On the 25th of November the doctor came into the room. He sat in a chair next to daddy. Mom was sitting on the other side, looking over my daddy’s bed facing the doctor, I was standing behind my mom when the doctor made my knees buckle and my breath whoosh out of my lungs. "We need to be serious here ladies, if this doesn’t work, I’m hopeful, but not optimistic this time. If it doesn’t, then we are going to need to have a long, hard talk. This isn’t looking good."
I spent a lot of my time with tears either threatening or streaming down my face.
Daddy lay in a coma on the 24th, 25th, and part way through the 26th of November. They let the medicines that made him comatose wear off. He awoke agitated and restless. They tied him down in the bed. They tried to wean him from the respirator, but to no avail. He wasn’t strong enough to make the move that Wednesday. They would try again in the morning. Morning came and left, as did the afternoon. By early evening on Thursday November 27th - Thanksgiving Day - the medical staff was ready to try to get the tube from daddy’s lungs and allow his lungs to breath on their own. This time all the right numbers were on the machines face. The Respiratory Therapist had my daddy do a couple of exercises. His NIF was -20. She said that was good enough, barely, but good enough. The tube came out and for the first time in four days my daddy was truly breathing on his own.
Tears of joy were streaming down my face. God had answered the prayers being said round the world for my daddy. His Vital signs were jumpy though and he was still loopy from the medication. He told me his name was John Strickland, he told me he wasn’t sure who I was. Nope, he didn’t know momma either. We were certain that the amnesia would fade. The medications he was on are incredibly strong, the effects of them were still lingering, and the doctor assured us that it is temporary.
I hope so.
As I sat down to peanut butter on bread on Thanksgiving evening, I was awed at the remarkable sights I had seen through the past few days. My daddy who by every right should have been dead, wasn’t. Not only was he not dead, he lay in the hospital breathing on his own. My prayers were answered, I just wasn’t ready to let go of him. Not yet. Not this day.
He continued his confusion but his vital signs began getting stronger and holding firm. His blood pressure and heart rate no longer jumped around, but he is weak. He can’t stand up alone. He can’t walk or dress himself. He can barely feed himself. The doctor thought a rehabilitation center would do the trick for him.
So that’s how I found myself doing what I never in my life wanted to do. I went with my mother and admitted my daddy into a nursing home.
He’s been there since Friday December 5th. He’s disoriented, he’s confused, he sometimes isn’t sure where he is or why he’s there. The nurses put an alarm on his shirt that is attached to the bed, if he tries getting up the alarm separates from the bed and signals that he’s up. He’s tried getting up numerous times. Once, he took his shirt off and got up.

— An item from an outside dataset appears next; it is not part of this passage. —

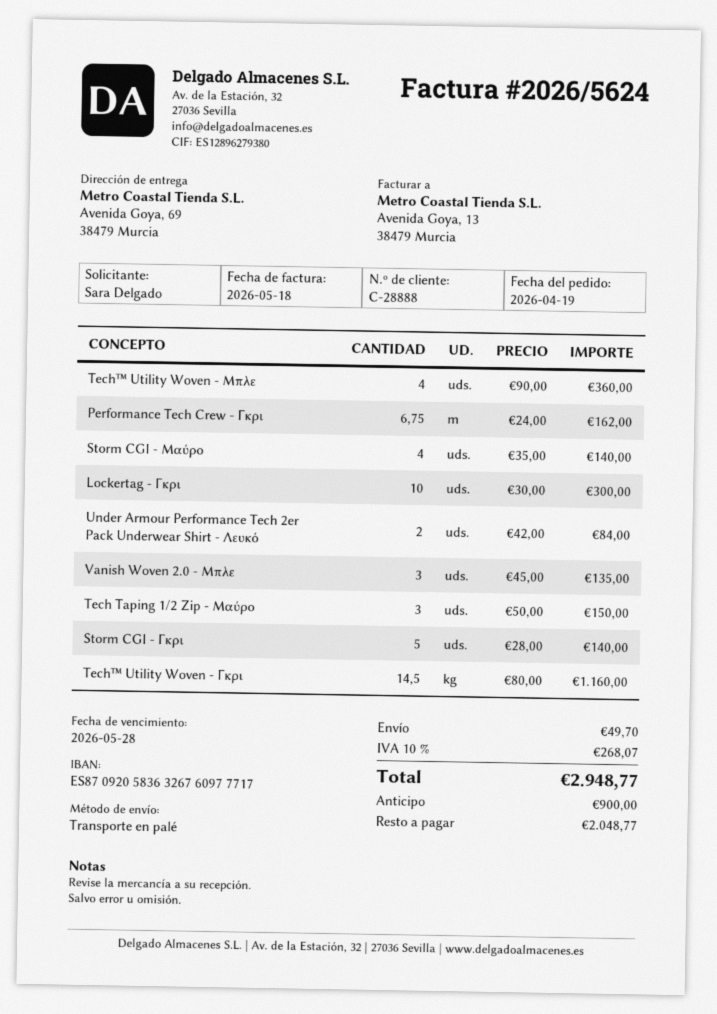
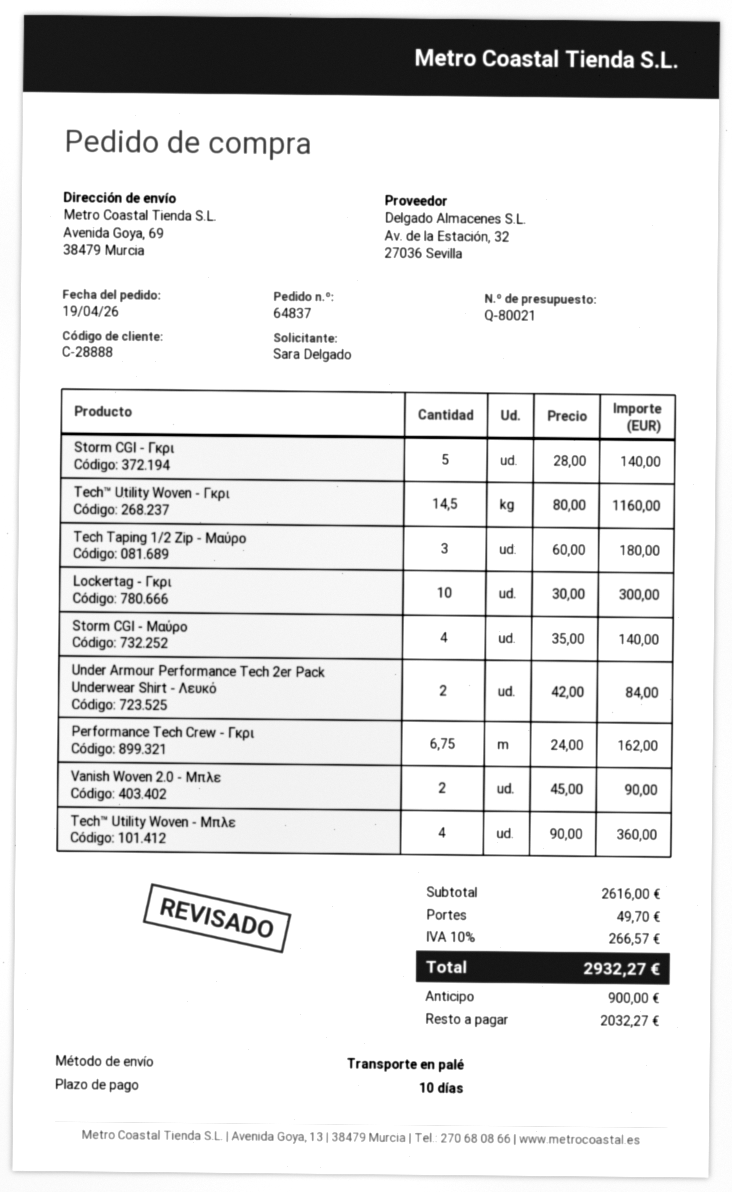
Vanish Woven 2.0 - Μπλε: 3 x 45.00 = 135.00 -> 2 x 45.00 = 90.00
Tech Taping 1/2 Zip - Μαύρο: 3 x 50.00 = 150.00 -> 3 x 60.00 = 180.00
tax: 10% = 268.07 -> 10% = 266.57
total: 2948.77 -> 2932.27
balance: 2048.77 -> 2032.27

Knowing he wouldn’t sound the alarm he decided to use the bathroom. He fell to the floor. He thought he could walk. He’s cranky and tired. He told my mother that his therapy started when he ate soup at lunch. It’s a good start daddy, but it’s gotta get better than that. The doctors have shared with us on Saturday that the immensely huge doses of Prednisone that was helping my daddy to breath also scrambles the brain up. He too promised it to be temporary.
I hope so.
He told me the other day that he feels cheated. He feels as if he should have died. He feels he was cheated out of the opportunity to pass on.
Call me greedy, but I’m thankful he didn’t.
I am thankful that I get him one more day ...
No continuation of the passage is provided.